Would you copy only the lines below, from the one containing "font-size: 15px;" through the very last one, leaving the pictures out?

§ **Extracted entries**
-*-

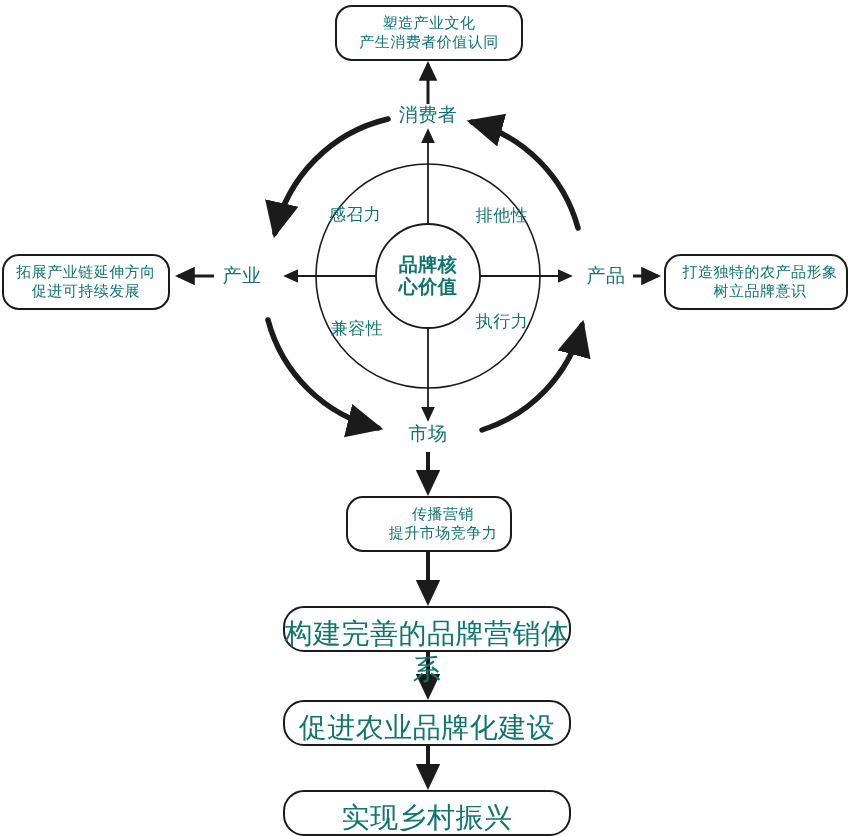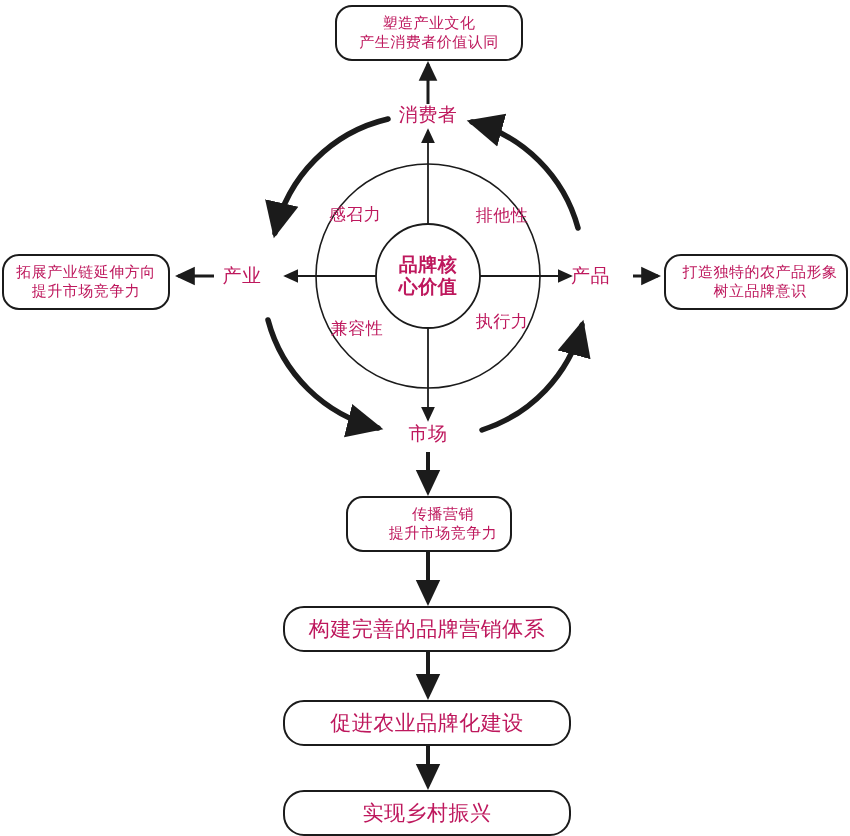--- a/index.html
+++ b/index.html
@@ -30,7 +30,7 @@
     text-align: center;
     line-height: 1.28;
     white-space: pre-line;
-    color: #be185d;
+    color: #0f766e;
     letter-spacing: 0.5px;
   }
   .box-label {

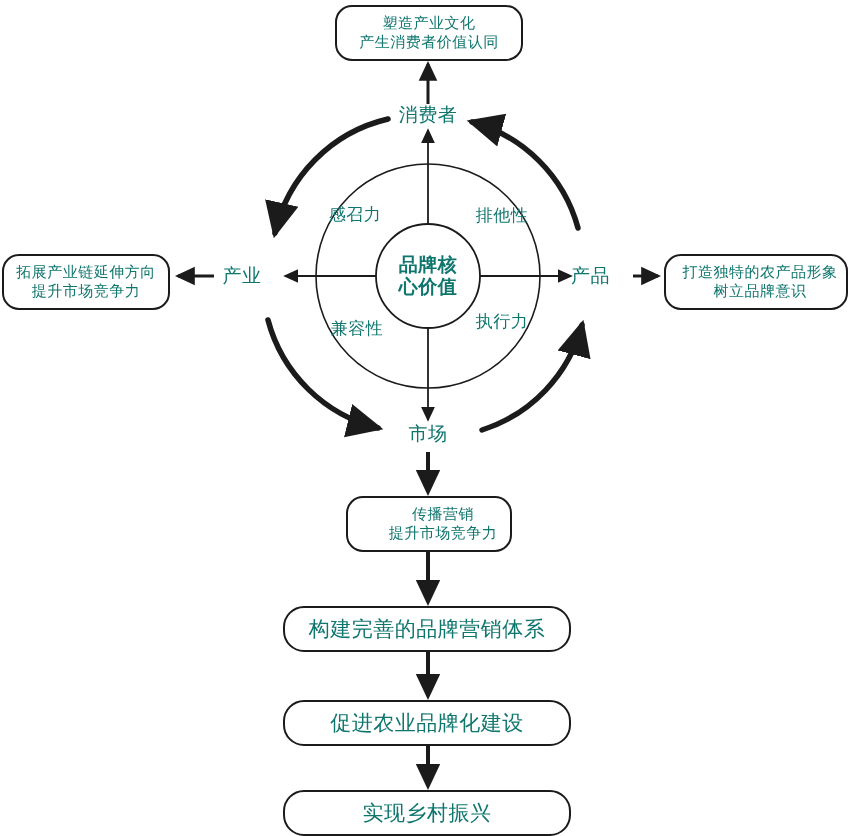--- a/index.html
+++ b/index.html
@@ -115,7 +115,7 @@
 产生消费者价值认同</div>
 
   <div class="lbl box-label" style="left:3px; top:263px; width:166px;">拓展产业链延伸方向
-提升市场竞争力</div>
+促进可持续发展</div>
 
   <div class="lbl box-label" style="left:665px; top:263px; width:190px;">打造独特的农产品形象
 树立品牌意识</div>

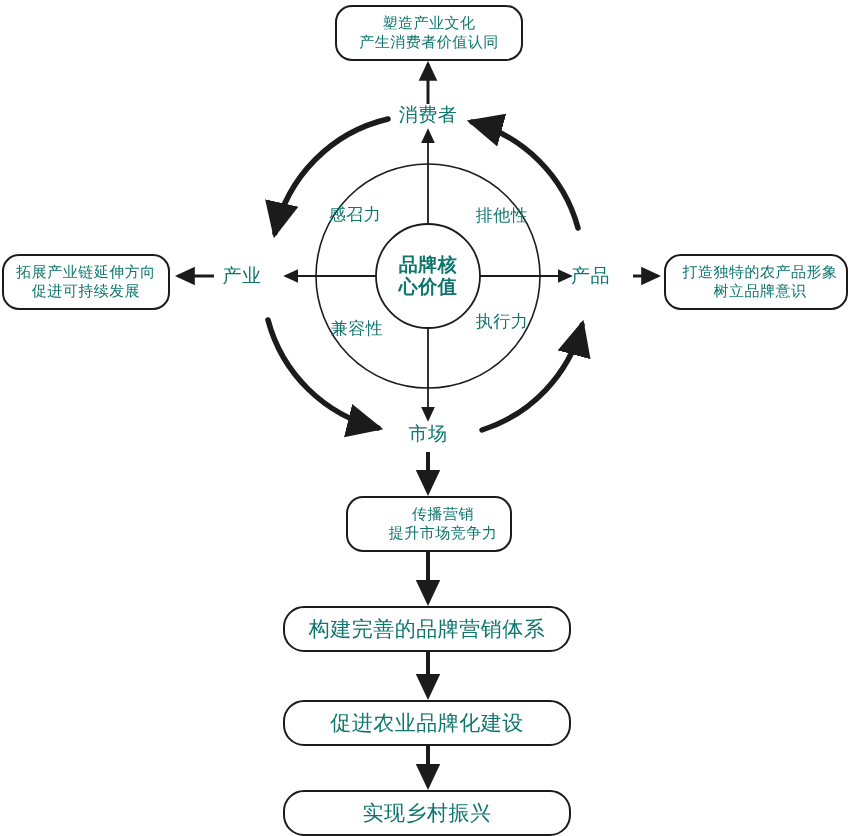--- a/index.html
+++ b/index.html
@@ -133,7 +133,7 @@
 
   <div class="lbl node-label" style="left:210px; top:264px; width:64px;">产业</div>
 
-  <div class="lbl node-label" style="left:546px; top:264px; width:64px;text-align:right;">产品</div>
+  <div class="lbl node-label" style="left:574px; top:264px; width:64px;">产品</div>
 
   <div class="lbl node-label" style="left:368px; top:422px; width:120px;">市场</div>
 

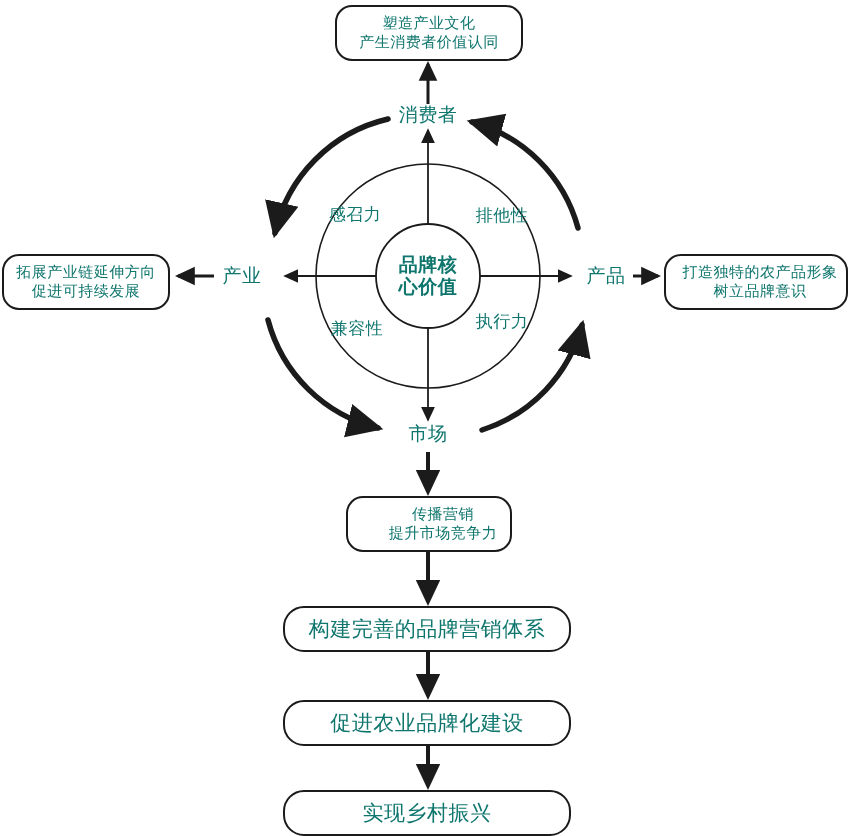--- a/index.html
+++ b/index.html
@@ -37,7 +37,7 @@
     font-size: 15px;
   }
   .box-label-lg {
-    font-size: 21px;
+    font-size: 28px;
   }
   .node-label {
     font-size: 19px;

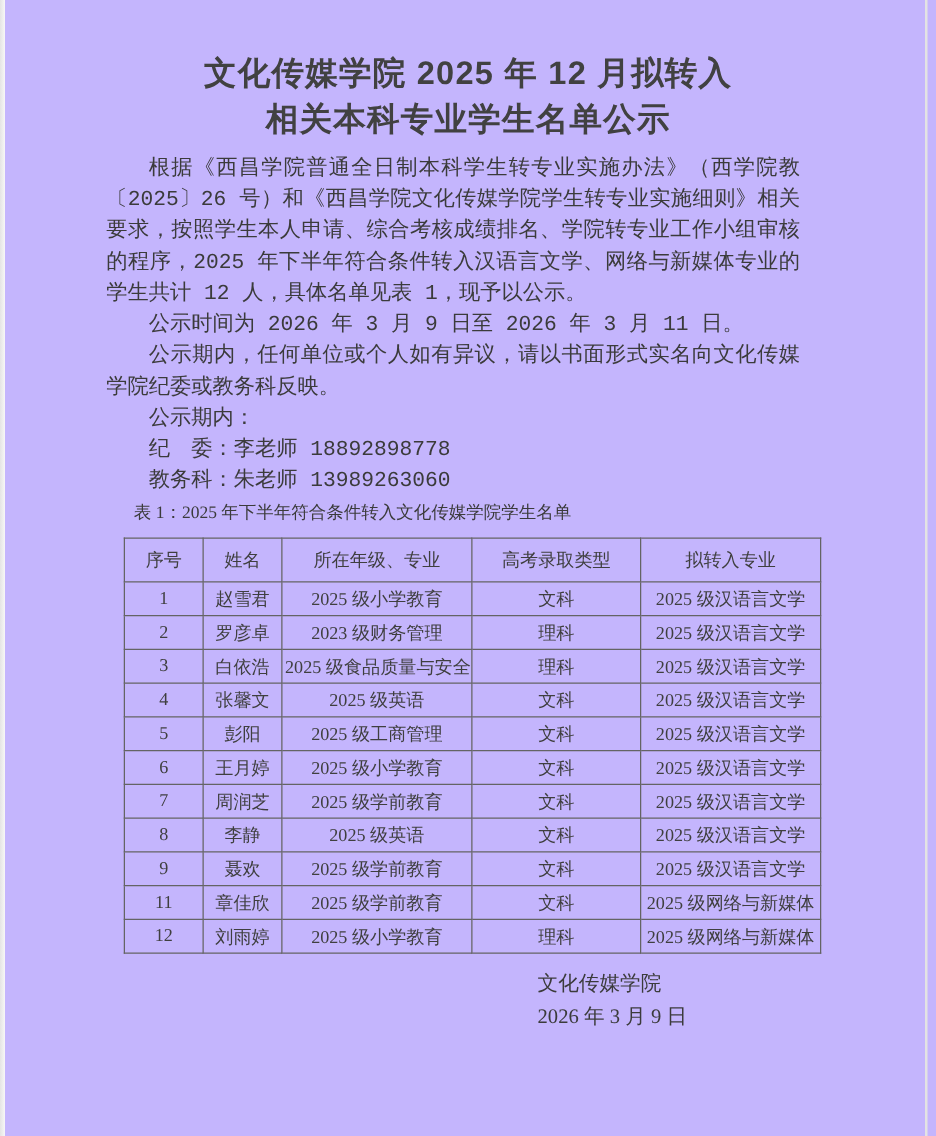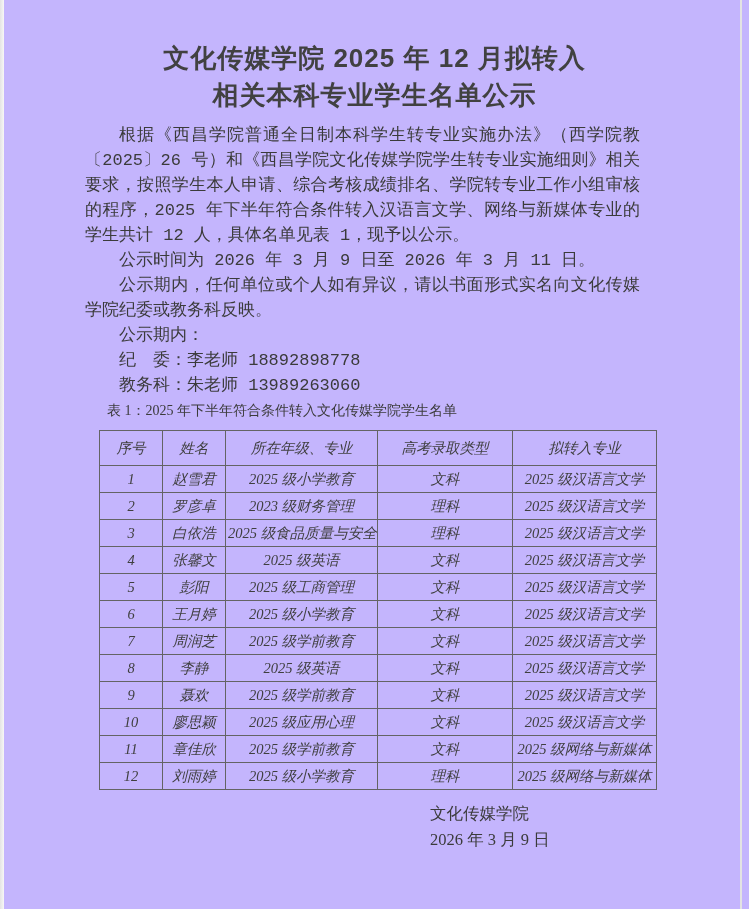--- a/index.html
+++ b/index.html
@@ -56,7 +56,6 @@
     font-size: 14.5px;
     color: #3f3f3f;
     text-align: center;
-    font-style: italic;
   }
   table.roster th, table.roster td {
     border: 1px solid #646464;

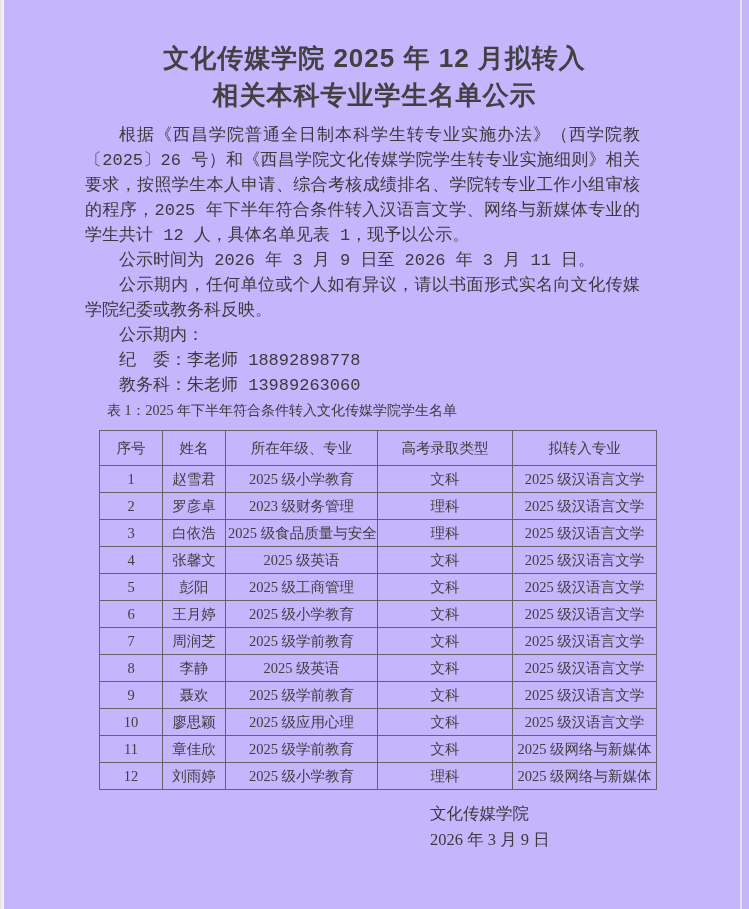--- a/index.html
+++ b/index.html
@@ -179,13 +179,6 @@
           <td>2025 级汉语言文学</td>
         </tr>
         <tr>
-          <td>10</td>
-          <td>廖思颖</td>
-          <td>2025 级应用心理</td>
-          <td>文科</td>
-          <td>2025 级汉语言文学</td>
-        </tr>
-        <tr>
           <td>11</td>
           <td>章佳欣</td>
           <td>2025 级学前教育</td>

-*-

§ **Task answer**
     font-size: 15px;
   }
   .box-label-lg {
-    font-size: 21px;
+    font-size: 28px;
   }
   .node-label {
     font-size: 19px;

--- a/index.html
+++ b/index.html
@@ -56,7 +56,6 @@
     font-size: 14.5px;
     color: #3f3f3f;
     text-align: center;
-    font-style: italic;
   }
   table.roster th, table.roster td {
     border: 1px solid #646464;

--- a/index.html
+++ b/index.html
@@ -179,13 +179,6 @@
           <td>2025 级汉语言文学</td>
         </tr>
         <tr>
-          <td>10</td>
-          <td>廖思颖</td>
-          <td>2025 级应用心理</td>
-          <td>文科</td>
-          <td>2025 级汉语言文学</td>
-        </tr>
-        <tr>
           <td>11</td>
           <td>章佳欣</td>
           <td>2025 级学前教育</td>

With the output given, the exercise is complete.